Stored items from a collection
━━━━━━━━━━

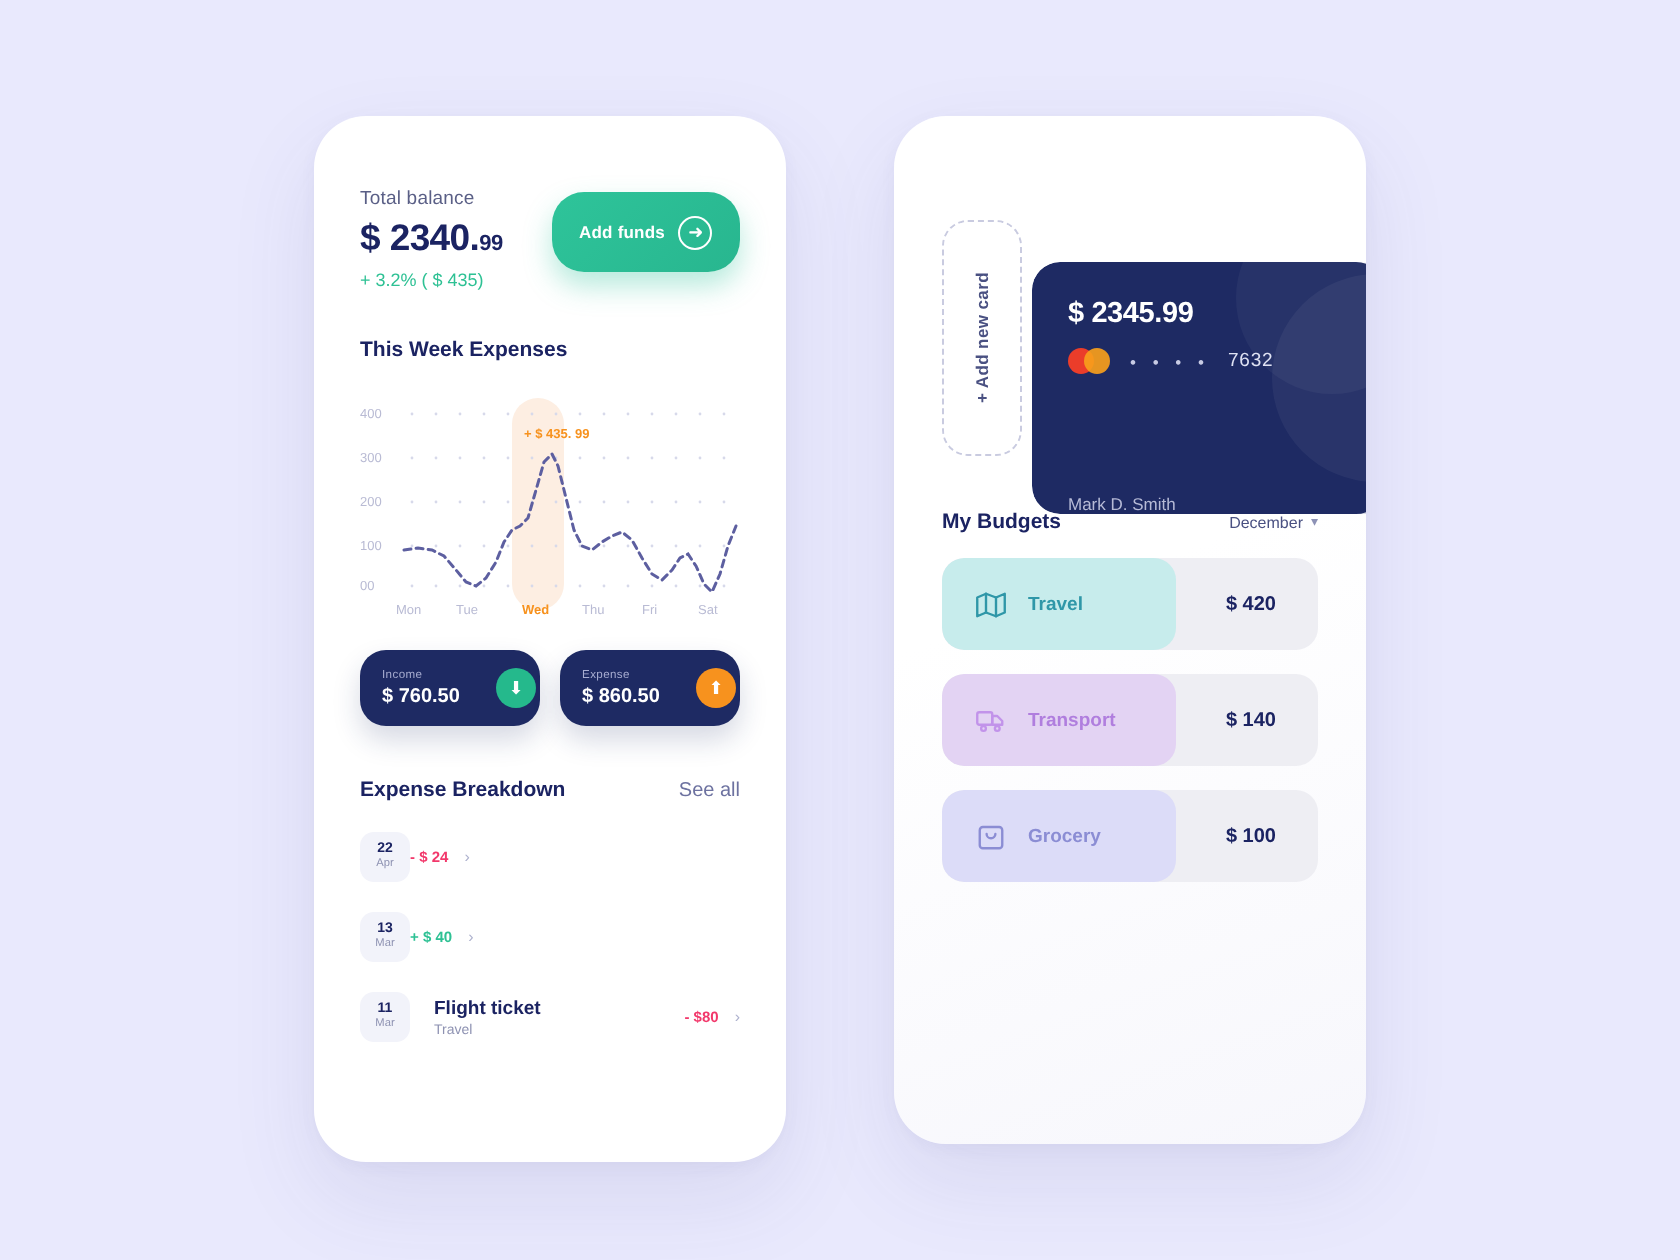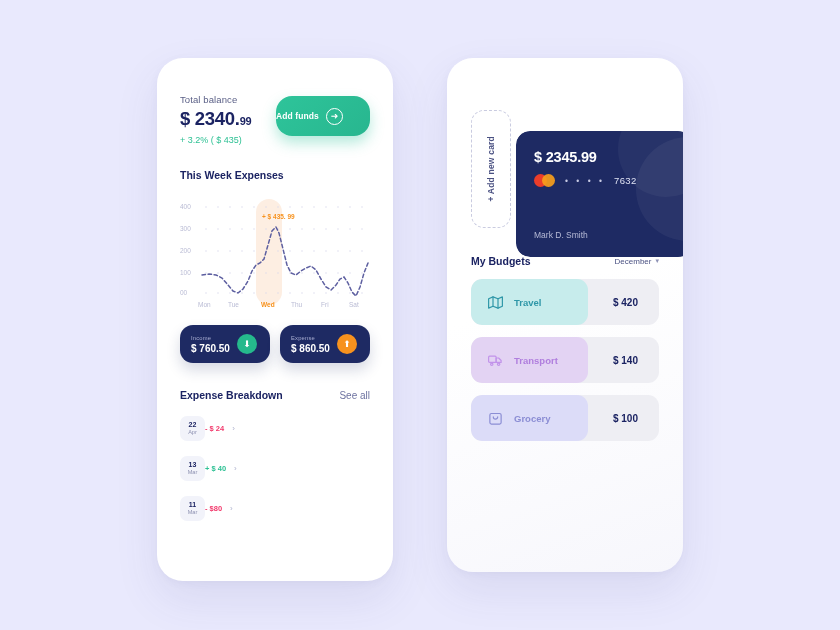--- a/index.html
+++ b/index.html
@@ -30,21 +30,21 @@
   .bal-block { padding-top: 2px; }
   .bal-amount { font-size: 18.5px; font-weight: 700; color: #1b2362; letter-spacing:-.3px; margin-top: 3px; }
   .bal-amount .cents { font-size: 11px; font-weight: 700; }
   .bal-delta { font-size: 9px; color: #2ec194; margin-top: 5px; font-weight: 500; }
 
   .addfunds {
     margin-top: 4px;
     background: linear-gradient(135deg,#2ec49a 0%,#28b68f 100%);
     border-radius: 16px;
     height: 40px; width: 94px;
-    display: flex; align-items: center; gap: 7px;
+    display: flex; align-items: center; justify-content: center; gap: 7px;
     box-shadow: 0 7px 14px rgba(46,196,154,0.35);
     cursor: pointer; border: none;
   }
   .addfunds .t { color:#fff; font-size: 8.5px; font-weight: 600; letter-spacing:.1px; }
   .circ-arrow {
     width: 17px; height: 17px; border-radius: 50%;
     border: 1.4px solid #ffffff;
     display:flex; align-items:center; justify-content:center;
     color:#fff; font-size: 9px; line-height: 1;
   }
@@ -58,21 +58,21 @@
   .yl { font-size: 6.5px; fill:#b9bbd4; }
   .xl { font-size: 6.5px; fill:#b9bbd4; }
   .xl-active { font-size: 6.5px; fill:#f7921e; font-weight:700; }
   .tip { font-size: 6.5px; fill:#f7921e; font-weight: 700; }
 
   
   .pills { display:flex; gap: 10px; margin-top: 14px; }
   .pill {
     flex: 1; background:#1e2a63; border-radius: 13px; height: 38px;
     display:flex; align-items:center; justify-content:space-between;
-    padding: 0 13px 0 11px;
+    padding: 0 2px 0 11px;
     box-shadow: 0 7px 14px rgba(30,42,99,0.18);
     cursor:pointer;
   }
   .pill .k { font-size: 5.8px; color:#a7acd0; letter-spacing:.2px; }
   .pill .v { font-size: 10px; color:#fff; font-weight: 700; margin-top: 2px; }
   .badge { width: 20px; height: 20px; border-radius: 50%; display:flex; align-items:center; justify-content:center; font-size: 9px; color:#fff; }
   .badge.green { background:#25b98c; }
   .badge.orange { background:#f7921e; }
 
   .brk-head { display:flex; align-items:center; justify-content:space-between; margin-top: 26px; }
@@ -116,21 +116,21 @@
   .bc-deco1 { position:absolute; right:-22px; top:-30px; width:96px; height:96px; border-radius:50%; background:rgba(255,255,255,0.045); }
   .bc-deco2 { position:absolute; right:-48px; top:6px; width:104px; height:104px; border-radius:50%; background:rgba(255,255,255,0.05); }
   .bc-amt { font-size: 14.5px; font-weight: 700; color:#fff; letter-spacing:-.2px; position:relative; }
   .bc-num-row { display:flex; align-items:center; gap:9px; margin-top: 9px; position:relative; }
   .mc { position:relative; width: 22px; height: 13px; }
   .mc i { position:absolute; top:0; width:13px; height:13px; border-radius:50%; display:block; }
   .mc .r { left:0; background:#eb3d2a; }
   .mc .y { left:8px; background:#f79e1b; opacity:.92; }
   .bc-dots { font-size: 8.5px; color:#c8cbe4; letter-spacing: 3px; }
   .bc-last { font-size: 9.5px; color:#dfe2f3; letter-spacing:.4px; }
-  .bc-name { position:absolute; left:18px; bottom: 17px; font-size: 8.5px; color:#b6bad6; }
+  .bc-name { position:absolute; left:18px; bottom: 0; font-size: 8.5px; color:#b6bad6; }
 
   .budg-head { display:flex; align-items:center; justify-content:space-between; margin-top: 27px; }
   .month { font-size: 8px; color:#4a5182; display:flex; align-items:center; gap:4px; cursor:pointer; }
   .caret { font-size: 7px; color:#8d92b6; }
 
   .budget {
     position: relative; height: 46px; border-radius: 11px; margin-top: 12px;
     background:#eeeef3; overflow:hidden; display:flex; align-items:center; cursor:pointer;
   }
   .bfill { position:absolute; left:0; top:0; bottom:0; border-radius: 11px; }
@@ -307,20 +307,24 @@
         </div>
         <div class="tx-amt pos">+ $ 40</div>
         <div class="chev">›</div>
       </div>
 
       <div class="tx">
         <div class="tx-date">
           <div class="tx-d">11</div>
           <div class="tx-m">Mar</div>
         </div>
+        <div class="tx-body">
+          <div class="tx-t">Flight ticket</div>
+          <div class="tx-s">Travel</div>
+        </div>
         <div class="tx-amt neg">- $80</div>
         <div class="chev">›</div>
       </div>
 
     </div>
   </div>
 
   <div class="phone phone-right">
     <div class="rp-pad">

━━━━━━━━━━

All lines from the one that holds "-307,20 +307,24 @@" to the end of the entries above must be transcribed exactly, both ends included, and no others.

@@ -307,20 +307,24 @@
         </div>
         <div class="tx-amt pos">+ $ 40</div>
         <div class="chev">›</div>
       </div>
 
       <div class="tx">
         <div class="tx-date">
           <div class="tx-d">11</div>
           <div class="tx-m">Mar</div>
         </div>
+        <div class="tx-body">
+          <div class="tx-t">Flight ticket</div>
+          <div class="tx-s">Travel</div>
+        </div>
         <div class="tx-amt neg">- $80</div>
         <div class="chev">›</div>
       </div>
 
     </div>
   </div>
 
   <div class="phone phone-right">
     <div class="rp-pad">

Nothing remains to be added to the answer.